▸ **TASK GOAL**
Every line that contains the word "Engage" should be copied from the records below.

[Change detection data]
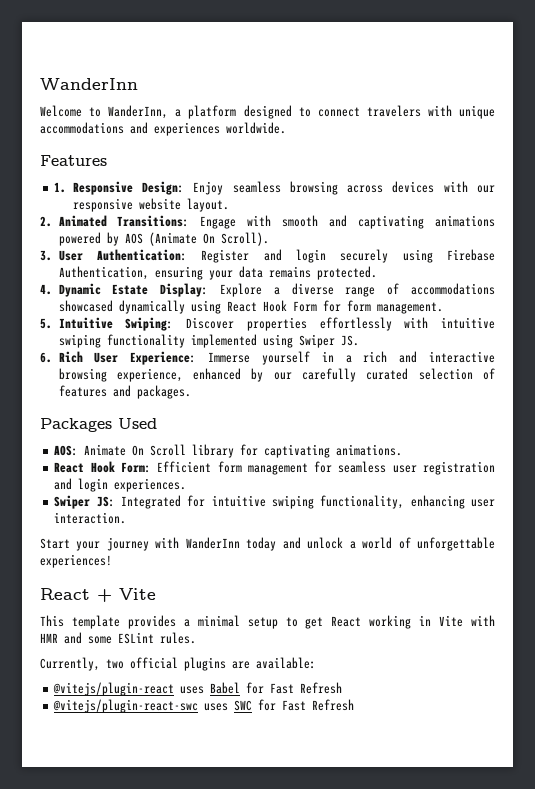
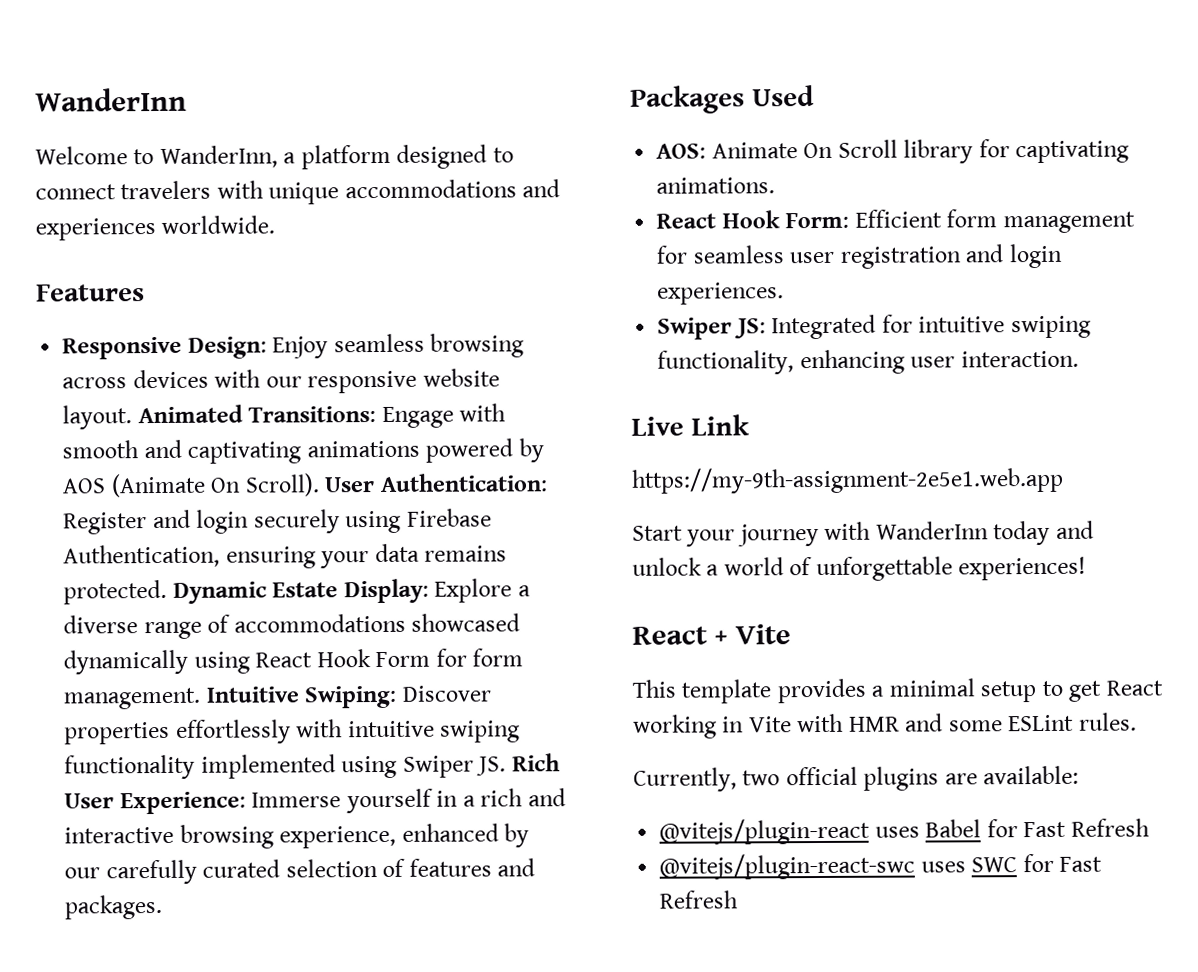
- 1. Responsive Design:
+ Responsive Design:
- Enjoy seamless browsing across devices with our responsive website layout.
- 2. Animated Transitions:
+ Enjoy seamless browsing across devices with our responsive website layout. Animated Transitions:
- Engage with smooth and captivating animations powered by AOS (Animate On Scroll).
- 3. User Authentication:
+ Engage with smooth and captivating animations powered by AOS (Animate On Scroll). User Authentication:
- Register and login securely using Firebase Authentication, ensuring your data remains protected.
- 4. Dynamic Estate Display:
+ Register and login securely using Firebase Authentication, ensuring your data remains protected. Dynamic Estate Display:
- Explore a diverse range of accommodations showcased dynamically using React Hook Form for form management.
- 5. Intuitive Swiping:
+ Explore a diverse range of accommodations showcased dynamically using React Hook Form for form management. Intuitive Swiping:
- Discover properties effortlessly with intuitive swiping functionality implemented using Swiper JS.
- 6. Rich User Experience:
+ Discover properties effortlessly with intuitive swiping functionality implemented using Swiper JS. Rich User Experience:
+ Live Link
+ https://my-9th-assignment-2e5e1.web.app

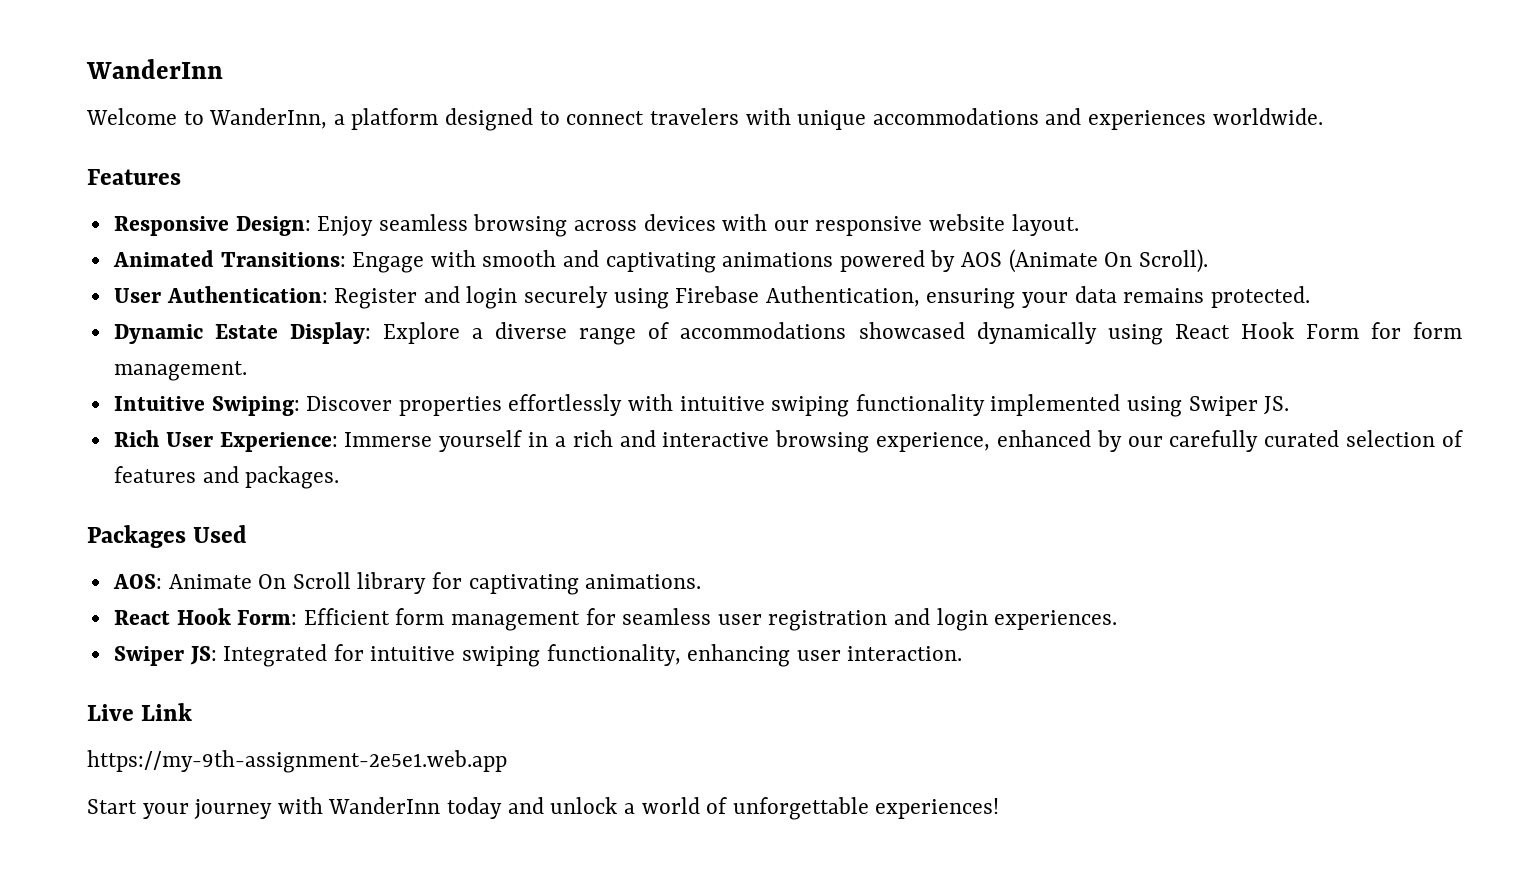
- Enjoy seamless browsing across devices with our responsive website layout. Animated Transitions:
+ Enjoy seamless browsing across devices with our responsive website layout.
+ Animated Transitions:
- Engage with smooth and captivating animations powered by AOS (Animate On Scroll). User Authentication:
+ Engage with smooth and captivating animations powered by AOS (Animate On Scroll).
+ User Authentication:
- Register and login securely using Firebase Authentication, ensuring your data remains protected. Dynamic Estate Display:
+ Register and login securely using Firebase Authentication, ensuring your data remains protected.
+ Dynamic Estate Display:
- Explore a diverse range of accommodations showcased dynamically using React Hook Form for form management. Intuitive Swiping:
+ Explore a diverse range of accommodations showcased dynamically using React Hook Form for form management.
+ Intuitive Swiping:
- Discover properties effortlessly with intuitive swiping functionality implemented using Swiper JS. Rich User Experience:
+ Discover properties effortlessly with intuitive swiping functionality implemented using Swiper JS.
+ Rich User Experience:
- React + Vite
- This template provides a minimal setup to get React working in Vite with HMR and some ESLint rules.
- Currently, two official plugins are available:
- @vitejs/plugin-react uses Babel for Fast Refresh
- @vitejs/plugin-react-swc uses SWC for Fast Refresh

---

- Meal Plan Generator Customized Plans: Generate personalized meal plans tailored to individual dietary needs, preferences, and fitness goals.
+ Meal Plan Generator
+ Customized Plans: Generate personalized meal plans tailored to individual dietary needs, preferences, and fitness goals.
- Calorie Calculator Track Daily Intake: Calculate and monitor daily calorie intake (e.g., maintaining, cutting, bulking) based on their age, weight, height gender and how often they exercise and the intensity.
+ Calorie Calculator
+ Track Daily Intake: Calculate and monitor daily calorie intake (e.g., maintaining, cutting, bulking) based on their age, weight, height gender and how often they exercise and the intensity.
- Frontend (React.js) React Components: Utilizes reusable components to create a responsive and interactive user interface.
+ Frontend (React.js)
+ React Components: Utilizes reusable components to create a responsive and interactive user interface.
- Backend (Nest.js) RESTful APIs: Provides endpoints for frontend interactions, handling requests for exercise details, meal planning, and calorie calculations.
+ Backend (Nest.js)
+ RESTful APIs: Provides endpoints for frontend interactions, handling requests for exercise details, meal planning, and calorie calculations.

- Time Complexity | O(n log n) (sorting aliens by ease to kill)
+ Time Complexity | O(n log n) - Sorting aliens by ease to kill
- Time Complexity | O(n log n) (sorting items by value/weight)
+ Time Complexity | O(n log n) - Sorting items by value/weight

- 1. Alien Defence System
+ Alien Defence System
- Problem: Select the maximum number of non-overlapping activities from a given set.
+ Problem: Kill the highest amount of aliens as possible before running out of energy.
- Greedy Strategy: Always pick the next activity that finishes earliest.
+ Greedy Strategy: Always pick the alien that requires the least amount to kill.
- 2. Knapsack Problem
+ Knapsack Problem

...

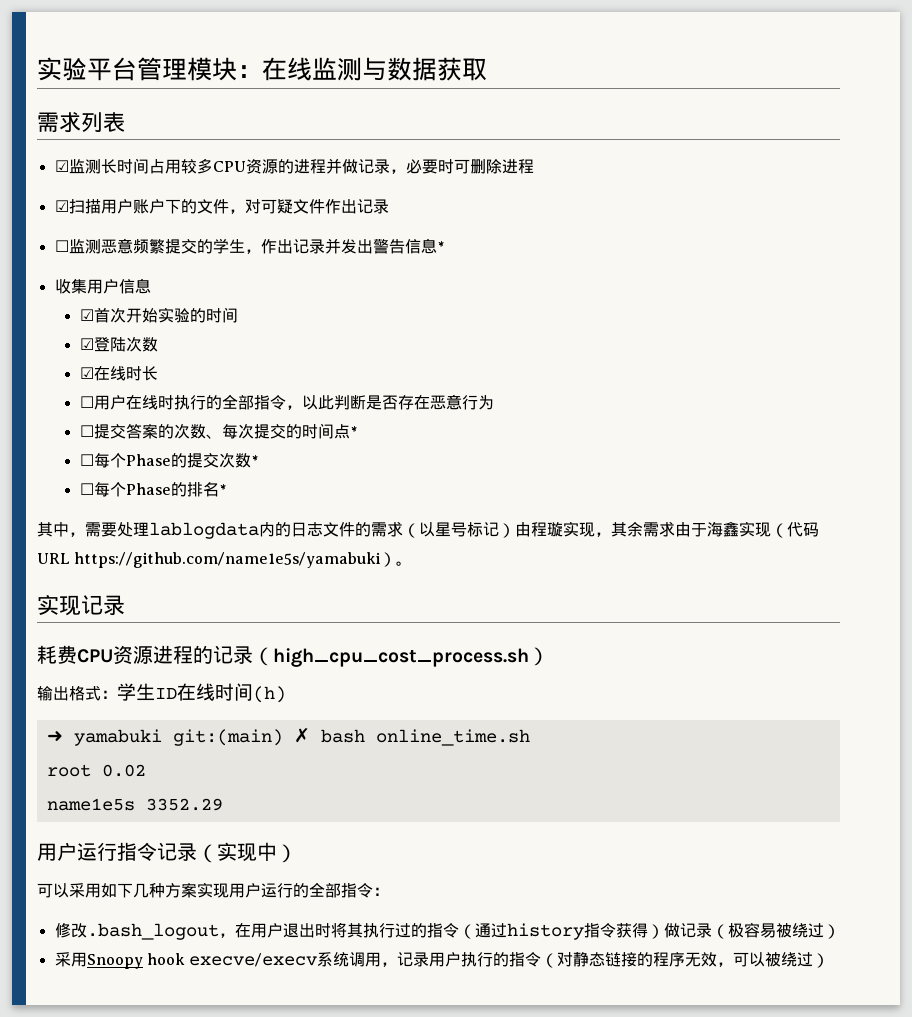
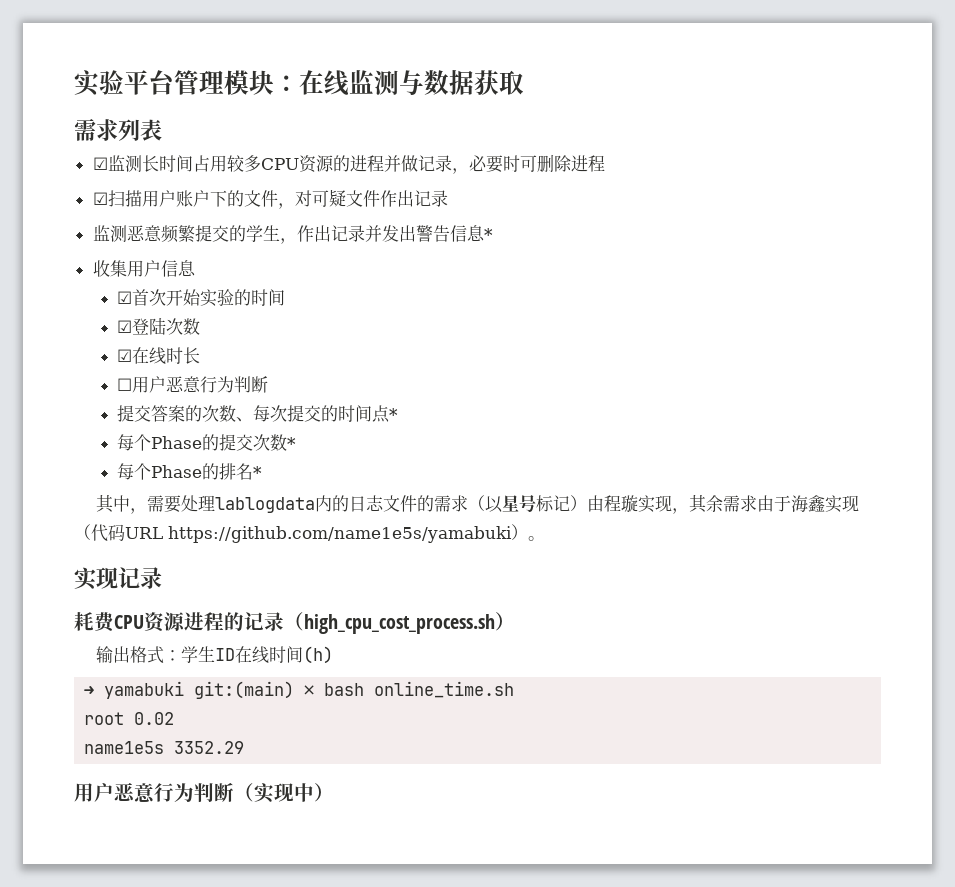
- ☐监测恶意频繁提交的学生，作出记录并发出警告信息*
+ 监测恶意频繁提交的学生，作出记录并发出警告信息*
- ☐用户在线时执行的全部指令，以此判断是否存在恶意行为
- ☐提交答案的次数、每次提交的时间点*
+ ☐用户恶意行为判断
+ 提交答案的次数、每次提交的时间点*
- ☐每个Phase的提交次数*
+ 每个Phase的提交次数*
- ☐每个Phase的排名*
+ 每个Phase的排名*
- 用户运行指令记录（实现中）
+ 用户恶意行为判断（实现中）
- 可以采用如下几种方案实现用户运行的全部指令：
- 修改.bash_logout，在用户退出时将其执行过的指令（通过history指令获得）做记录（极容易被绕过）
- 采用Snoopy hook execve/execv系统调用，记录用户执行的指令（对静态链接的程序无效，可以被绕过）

▸ **SOLUTION FOR THIS TASK**
- Engage with smooth and captivating animations powered by AOS (Animate On Scroll).
+ Engage with smooth and captivating animations powered by AOS (Animate On Scroll). User Authentication:
- Engage with smooth and captivating animations powered by AOS (Animate On Scroll). User Authentication:
+ Engage with smooth and captivating animations powered by AOS (Animate On Scroll).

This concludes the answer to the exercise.